Вместе с оценщиками Ротауг произвел инвентаризацию всей квартиры, потом они долго подсчитывали, и, наконец, Ротауг поставил меня в известность, что после всего за мной остается еще сто двадцать пять тысяч марок. Магнитофонные записи и блокноты, которые Берти и Хэм, слава Богу, вернули вовремя, он забрал с собой. На следующий день я вместе с ним побывал у нотариуса и послушно подписал долговое свидетельство и инвентарный лист, а также заявление под присягой, что никаких ценностей или побочных доходов я не укрываю. Это заявление я подписал с легким сердцем.
Мы с Ротаугом получили каждый по экземпляру всех бумаг, по одному осталось у нотариуса — оплачивать все полагалось, естественно, мне.
Я должен упомянуть еще две вещи. Гардероб, который Мамочка отказала Ирине, не был изъят, счет за него был оплачен издательством автоматически, без осложнений, как и счета за пребывание фройляйн Луизы в палате первого класса в психиатрической клинике. В таком монстре, как «Блиц», подобное иногда случается. Какой-нибудь маленький клерк получает однажды поручение, которое потом забывают отозвать, и тот продолжает исполнять это поручение дальше, как ему и было сказано…
Канцелярия нотариуса располагалась на втором этаже учреждения, и в конце концов, доктор Ротауг и я вместе спустились оттуда по широкой лестнице. Не проронив ни слова, Ротауг повернул налево к своему автомобилю, а я пошел направо, к ближайшей трамвайной остановке. Так закончилась моя четырнадцатилетняя карьера звезды «Блица». Вполне достойный конец, как мне кажется.
Я возвратился в пентхауз, который еще девять дней будет принадлежать нам. Я держался бодро, Ирина тоже изображала беспечность, и оба мы делали вид, что нет никаких забот и проблем. Что все снова будет хорошо. Забавно, если так не будет.
Так я и думал до того момента, как получил вечернюю почту.

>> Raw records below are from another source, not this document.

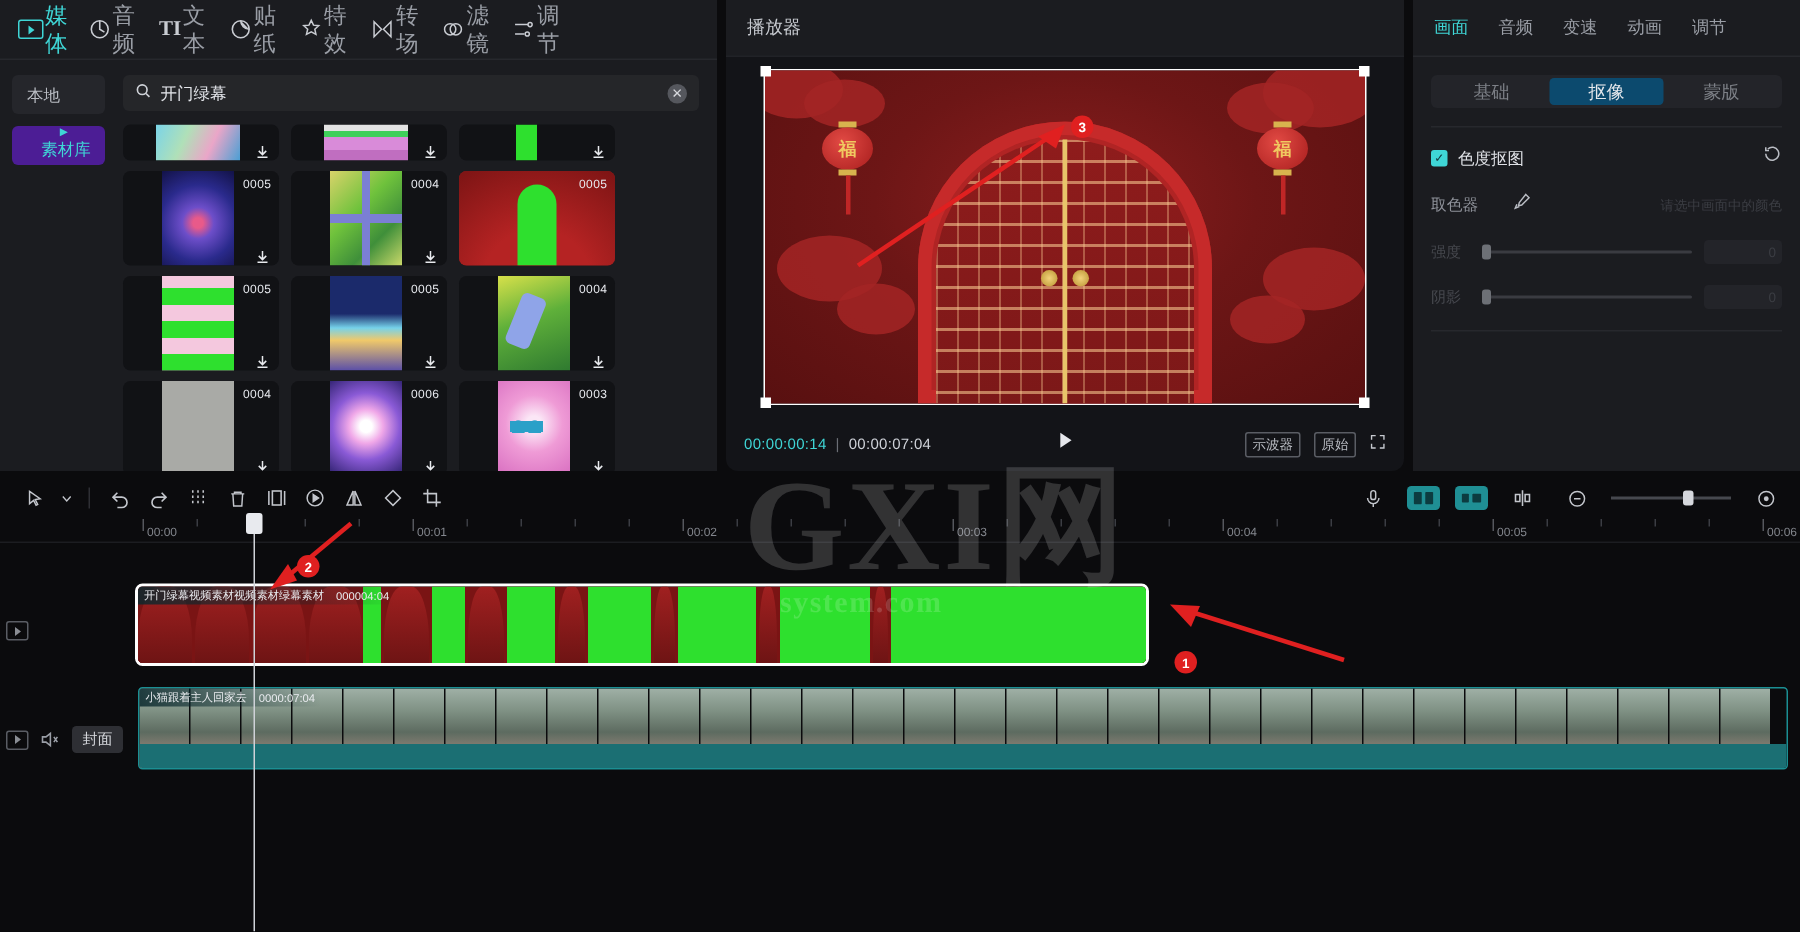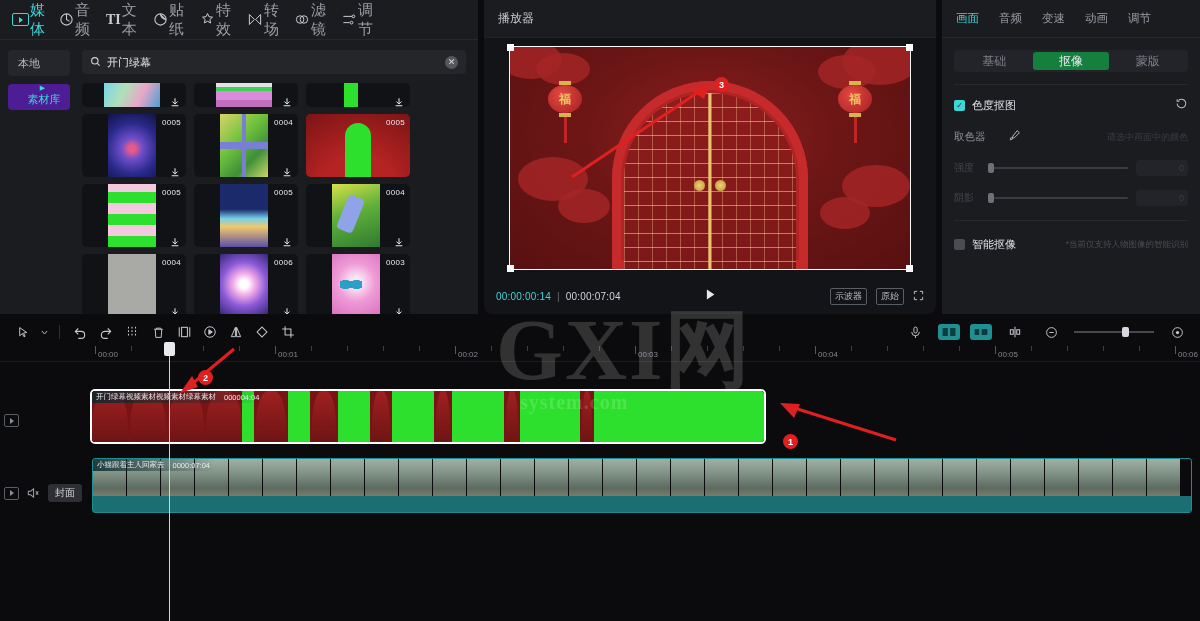--- a/index.html
+++ b/index.html
@@ -152,7 +152,7 @@
   .seg { margin:12px 12px 0; height:22px; background:#232429; border-radius:4px; display:flex; padding:2px; }
   .seg div { flex:1; display:flex; align-items:center; justify-content:center;
     font-size:12px; color:#7d8087; border-radius:3px; cursor:pointer; }
-  .seg div.active { background:#15803d; color:#e6e8ec; }
+  .seg div.active { background:#0c4a6e; color:#e6e8ec; }
   .divider { margin:12px 12px 0; height:1px; background:#27282d; }
   .row { display:flex; align-items:center; padding:0 12px; }
   .row.r1 { margin-top:11px; }

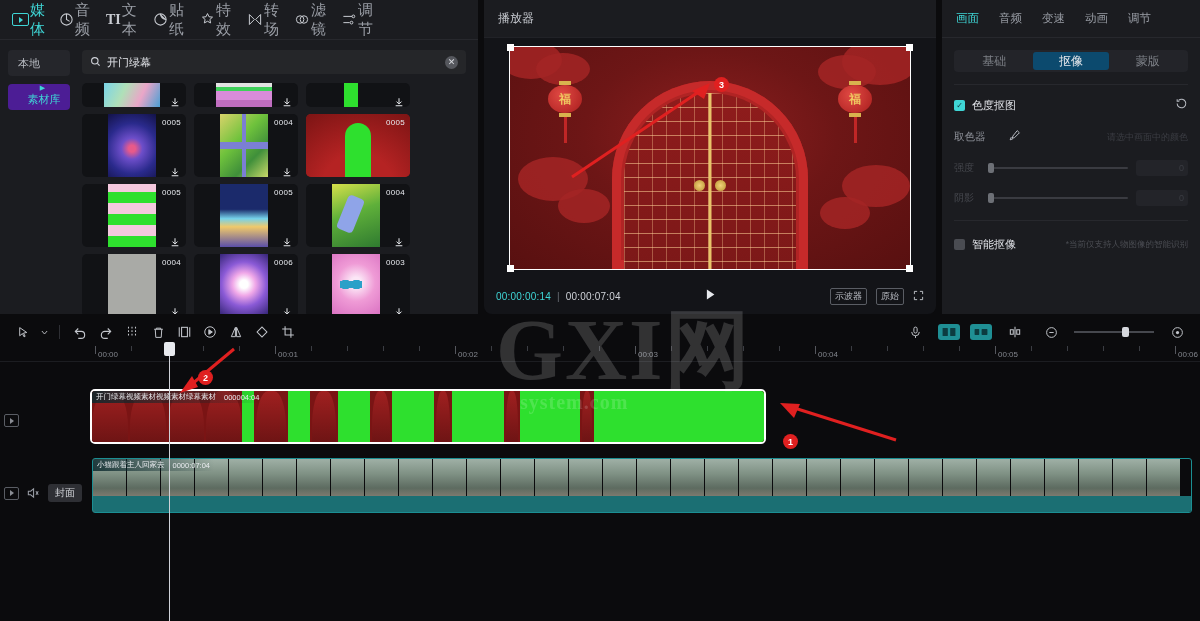--- a/index.html
+++ b/index.html
@@ -621,11 +621,6 @@
 
       <div class="divider" style="margin-top:14px;"></div>
 
-      <div class="row r3">
-        <span class="cb off"></span>
-        <span class="rlabel">智能抠像</span>
-        <span class="note">*当前仅支持人物图像的智能识别</span>
-      </div>
     </div>
   </div>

В Германии есть внутренняя издательская пресс-служба, которая публикует последние новости и сплетни в нашей отрасли. Все мы получаем эти листки. С вечерней почтой пришла последняя рассылка. Херфорд действовал необычайно быстро. Во всяком случае, в этом последнем выпуске внутренних издательских новостей целых две страницы под рубрикой «последние сообщения» были посвящены мне. «Конец Вальтера Роланда?» — гласил заголовок. И в том же юридически заковыристом стиле, как этот заголовок, был составлен весь текст сообщения: от «кажется, что…», «очевидно, это свидетельствует о том, что…» до «как говорят…». Каждое предложение было, так сказать, защищено от ответных обвинений и заправлено такой гнусью, какой я и предположить не мог, хотя уже многого ожидал от этой индустрии. Здесь Ротауг превзошел самого себя.